First install DVC and HPCCM via pip, utilities that will be required to setup the current environment:
pip install "dvc[s3]==3.42.0" hpccm
DVC is a tool for versioning data taht is not suitable to be stored on a GIT repository To get data from remote storage just run:
dvc pull
New data can be added using dvc add
and pushed using dvc push
.
On the build folder, there are two HPCCM recipes that can be used to generate Dockerfiles
hpccm --recipe recipe_base.py --userarg openblas-target=ZEN > Dockerfile.base
hpccm --recipe recipe.py --userarg base-image=tvm:base_zen > Dockerfile
To build the images:
docker build -t tvm:base_zen -f Dockerfile.base .
docker build -t tvm:zen -f Dockerfile .
When at least one of the items below change, a new experiment scope should be created.
- machine being used
- input data shape
- input data dtype
- git hash (when relevant changes are made to scripts, Docker image or operator source code)
On a Docker container from a previously created image after deactivating the conda environment, run
python generate_experiment_scope.py --file experiments/experiment_index.json --cpu --gpu --size 64-64-512 --dtype float64 --tag "Tag describing experiment"

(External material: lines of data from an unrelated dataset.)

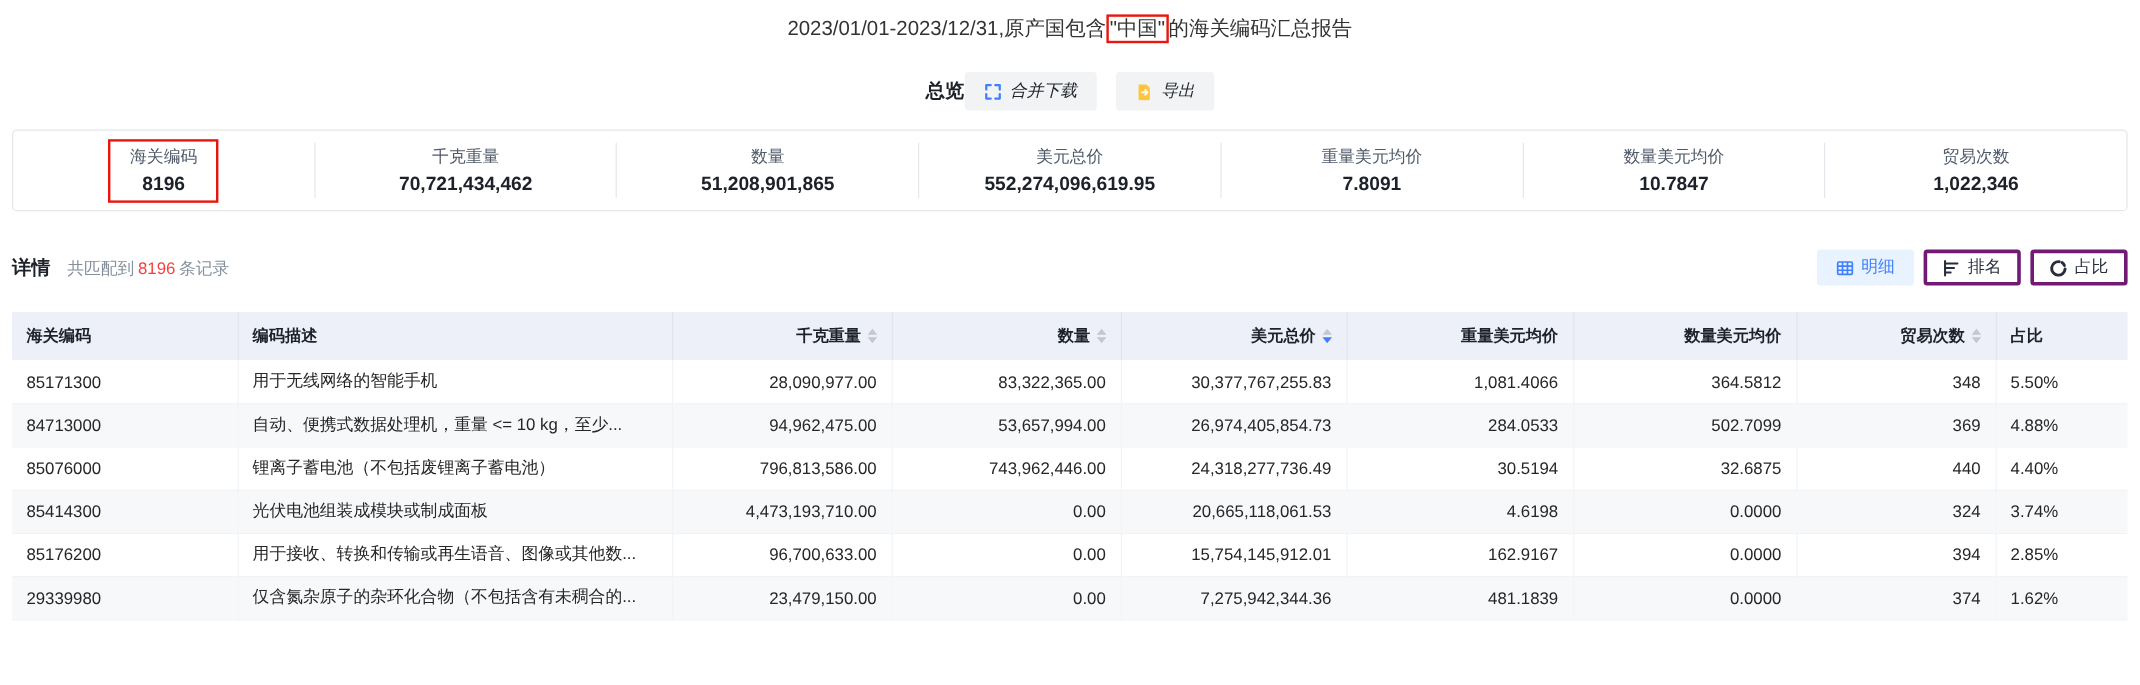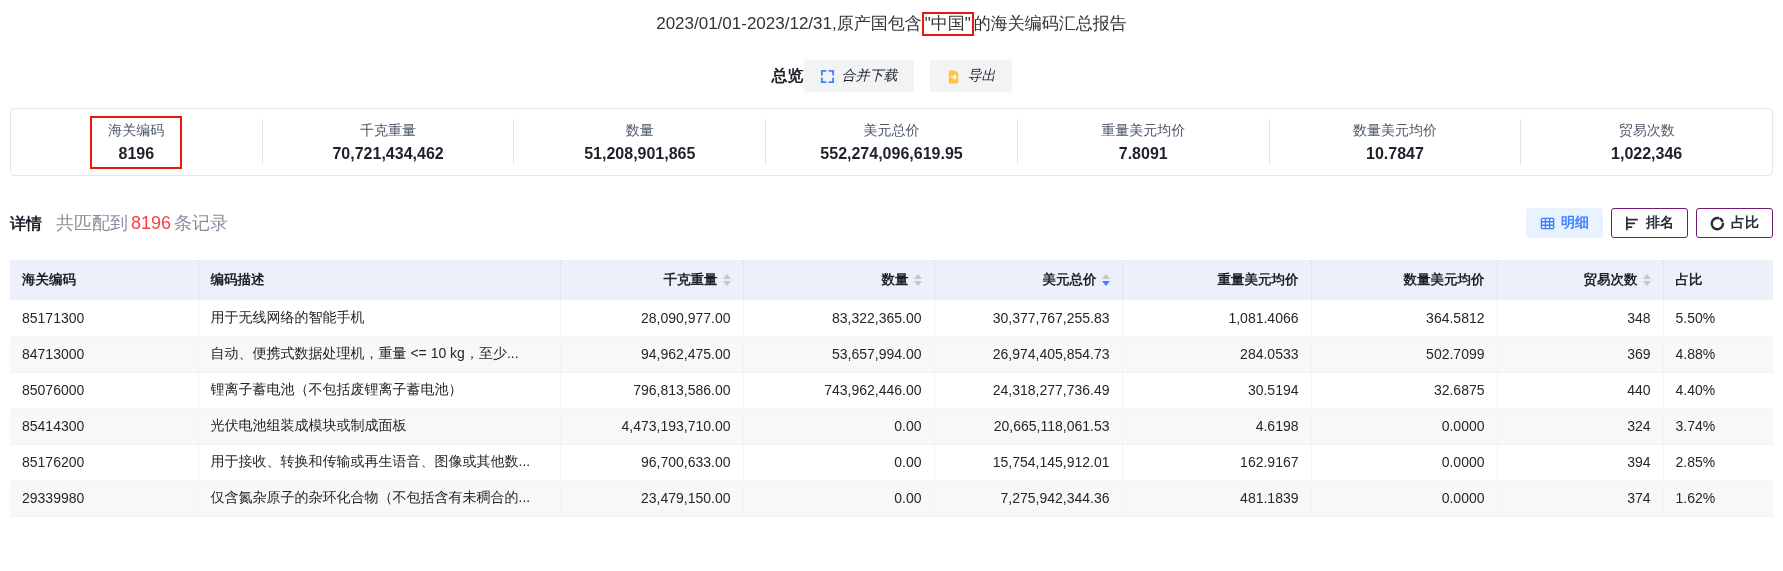--- a/index.html
+++ b/index.html
@@ -21,25 +21,25 @@
   .stat { flex: 1; display: flex; align-items: center; justify-content: center; height: 46px;
     border-right: 1px solid #e5e6eb; }
   .stat:last-child { border-right: none; }
   .stat-inner { display: flex; flex-direction: column; align-items: center; padding: 4px 16px; }
   .stat-inner.hl { border: 2px solid #e8160c; margin: -4px 0; }
   .stat-label { font-size: 14px; color: #4e5969; }
   .stat-value { font-size: 16px; font-weight: bold; color: #1d2129; margin-top: 5px; }
 
   .detail-row { display: flex; justify-content: space-between; align-items: center; margin-top: 32px; height: 30px; }
   .detail-left { display: flex; align-items: baseline; gap: 14px; }
-  .match-info { font-size: 18px; color: #86909c; }
+  .match-info { font-size: 14px; color: #86909c; }
   .match-count { color: #f53f3f; padding: 0 3px; }
   .tab-group { display: flex; gap: 8px; }
   .tab { display: inline-flex; align-items: center; gap: 6px; height: 30px; padding: 0 13px; font-size: 14px;
-    border-radius: 3px; background: #fff; border: 1px solid #701a75; color: #272e3b; cursor: pointer; font-weight: bold; }
+    border-radius: 3px; background: #fff; border: 3px solid #701a75; color: #272e3b; cursor: pointer; }
   .tab.active { background: #e8f3ff; border-color: #e8f3ff; color: #4080ff; }
 
   table { margin-top: 22px; width: 1763px; border-collapse: collapse; table-layout: fixed; font-size: 14px; }
   thead th { background: #edf0f8; height: 40px; font-weight: bold; color: #1d2129; padding: 0 12px;
     border-right: 1px solid #dfe3ee; font-size: 13.5px; white-space: nowrap; }
   thead th:last-child { border-right: none; }
   tbody td { height: 36px; padding: 0 12px; border-right: 1px solid #f2f3f5; border-bottom: 1px solid #f2f3f5;
     color: #262626; white-space: nowrap; overflow: hidden; }
   tbody td:last-child { border-right: none; }
   tbody tr:nth-child(even) { background: #f7f8fa; }

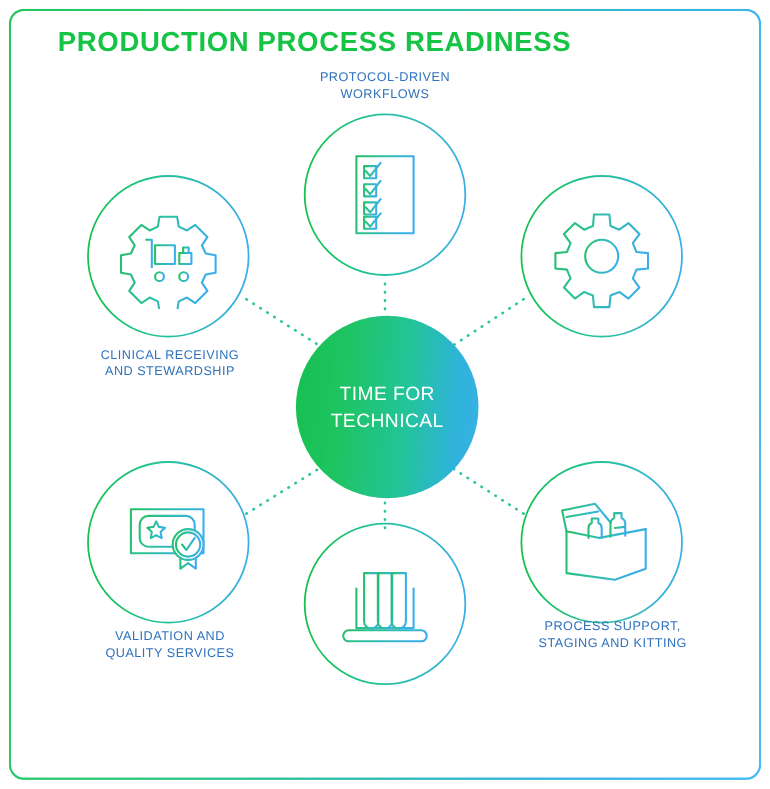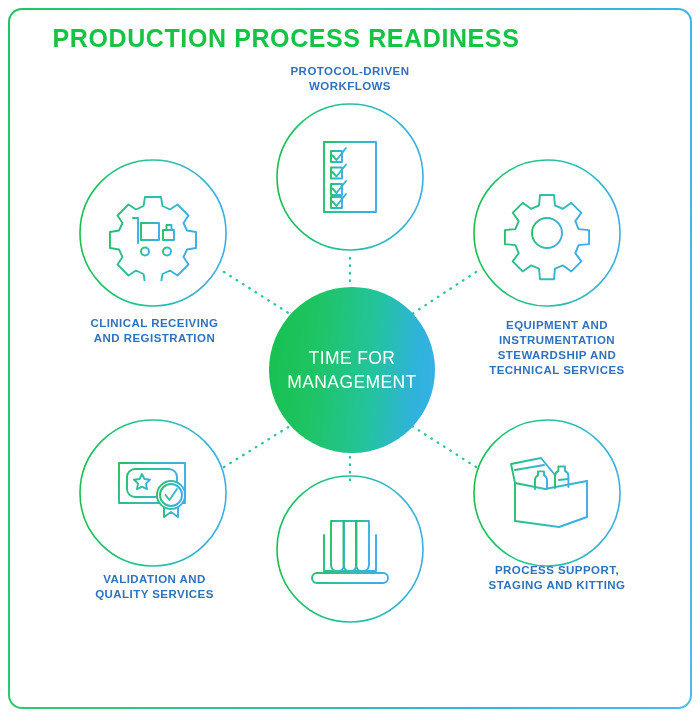--- a/index.html
+++ b/index.html
@@ -95,21 +95,21 @@
   }
 
   .node-label {
     position: absolute;
     text-align: center;
     font-size: 11.5px;
     line-height: 15px;
     letter-spacing: 0.45px;
     color: #2f72bd;
     white-space: pre-line;
-    font-weight: 700;
+    font-weight: 400;
     z-index: 3;
   }
 
   
   #node-protocol      { left: 275px; top: 102px; }
   #label-protocol     { left: 250px; top: 64px;  width: 200px; }
 
   #node-clinical      { left: 78px;  top: 158px; }
   #label-clinical     { left: 52px;  top: 316px; width: 205px; }
 
@@ -160,21 +160,21 @@
       <line x1="350" y1="457" x2="350" y2="480"></line>
       <line x1="224" y1="272" x2="290" y2="314"></line>
       <line x1="476" y1="272" x2="412" y2="314"></line>
       <line x1="476" y1="467" x2="412" y2="426"></line>
       <line x1="224" y1="467" x2="290" y2="426"></line>
     </g>
   </svg>
 
   <div class="hub">
     <div class="hub-label">TIME FOR
-MANAGEMENT</div>
+TECHNICAL</div>
   </div>
 
   <div class="node" id="node-protocol">
     <svg class="ring" viewBox="0 0 150 150">
       <circle cx="75" cy="75" r="73" fill="none" stroke="url(#gradRing)" stroke-width="1.6"></circle>
     </svg>
     <svg class="glyph" viewBox="0 0 96 96">
       <g fill="none" stroke="url(#gradGlyph)" stroke-width="1.9" stroke-linejoin="round" stroke-linecap="round">
         <rect x="22" y="13" width="52" height="70"></rect>
         <rect x="29" y="22" width="11" height="11"></rect>
@@ -211,37 +211,33 @@
         <rect x="58" y="45" width="11" height="10"></rect>
         <rect x="61.5" y="40" width="5" height="5"></rect>
         <line x1="31" y1="58" x2="72" y2="58"></line>
         <line x1="31" y1="61.5" x2="72" y2="61.5"></line>
         <circle cx="40" cy="66.5" r="4"></circle>
         <circle cx="62" cy="66.5" r="4"></circle>
       </g>
     </svg>
   </div>
   <div class="node-label" id="label-clinical">CLINICAL RECEIVING
-AND REGISTRATION</div>
+AND STEWARDSHIP</div>
 
   <div class="node" id="node-equipment">
     <svg class="ring" viewBox="0 0 150 150">
       <circle cx="75" cy="75" r="73" fill="none" stroke="url(#gradRing)" stroke-width="1.6"></circle>
     </svg>
     <svg class="glyph" viewBox="0 0 96 96">
       <g fill="none" stroke="url(#gradGlyph)" stroke-width="1.9" stroke-linejoin="round" stroke-linecap="round">
         <path d="M41 10 h14 l1 10.5 l8 3.3 l8.3-6 l10 10 l-6 8.3 l3.3 8 l10.5 1 v14 l-10.5 1 l-3.3 8 l6 8.3 l-10 10 l-8.3-6 l-8 3.3 l-1 10.5 h-14 l-1-10.5 l-8-3.3 l-8.3 6 l-10-10 l6-8.3 l-3.3-8 l-10.5-1 v-14 l10.5-1 l3.3-8 l-6-8.3 l10-10 l8.3 6 l8-3.3 z"></path>
         <circle cx="48" cy="48" r="15"></circle>
       </g>
     </svg>
   </div>
-  <div class="node-label" id="label-equipment">EQUIPMENT AND
-INSTRUMENTATION
-STEWARDSHIP AND
-TECHNICAL SERVICES</div>
 
   <div class="node" id="node-process">
     <svg class="ring" viewBox="0 0 150 150">
       <circle cx="75" cy="75" r="73" fill="none" stroke="url(#gradRing)" stroke-width="1.6"></circle>
     </svg>
     <svg class="glyph" viewBox="0 0 96 96">
       <g fill="none" stroke="url(#gradGlyph)" stroke-width="1.9" stroke-linejoin="round" stroke-linecap="round">
         <polyline points="16,38 16,76 60,82 88,72 88,36"></polyline>
         <polyline points="16,38 46,44 88,36"></polyline>
         <line x1="46" y1="44" x2="46" y2="82"></line>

This will add a new key:value pair at the end of the JSON file, with information about the experiment and the machine used to run the experiment. The modules built and run results will be stored on experiments/modules/<EXP_ID> and experiments/results/<EXP_ID>, respectively.
When building TVM modules, 3 different schedulers can be used, default, ansor and autotvm (AutoTVM is not supported by the scripts yet), and some parameters when building are extracted from the a Build Profiles JSON file. New profiles can be added in their respective field (cpu, gpu or ansor), but at the end of the list, without changing the current position of previously set profiles.
On a Docker container from a previously created image after deactivating the conda environment, run
python build_modules_on_scope.py --cpu 1 --gpu 0 --scheduler ansor --ansor 1
The flags cpu
, gpu
and ansor
select the profiles from their respective lists on the build profiles JSON file. By default the Experiment ID selected will be the last on the Index JSON file, but a different one can be chosen using the flag experiment-id
.
For each build a new folder is created inside the experiment directory, following the name pattern Build<BUILD_ID>
in ascending order.
To validate JAX operators just run
python src/validate_jax.py --cpu --gpu --file jax.txt
It will create jax.txt
file containing the error statistics for each dataset and flot precision, in a 4-tuple - MEAN_ABS_ERR|STD_ABS_ERR|MAX_ABS_ERR|MAX_ABS_REL_ERR.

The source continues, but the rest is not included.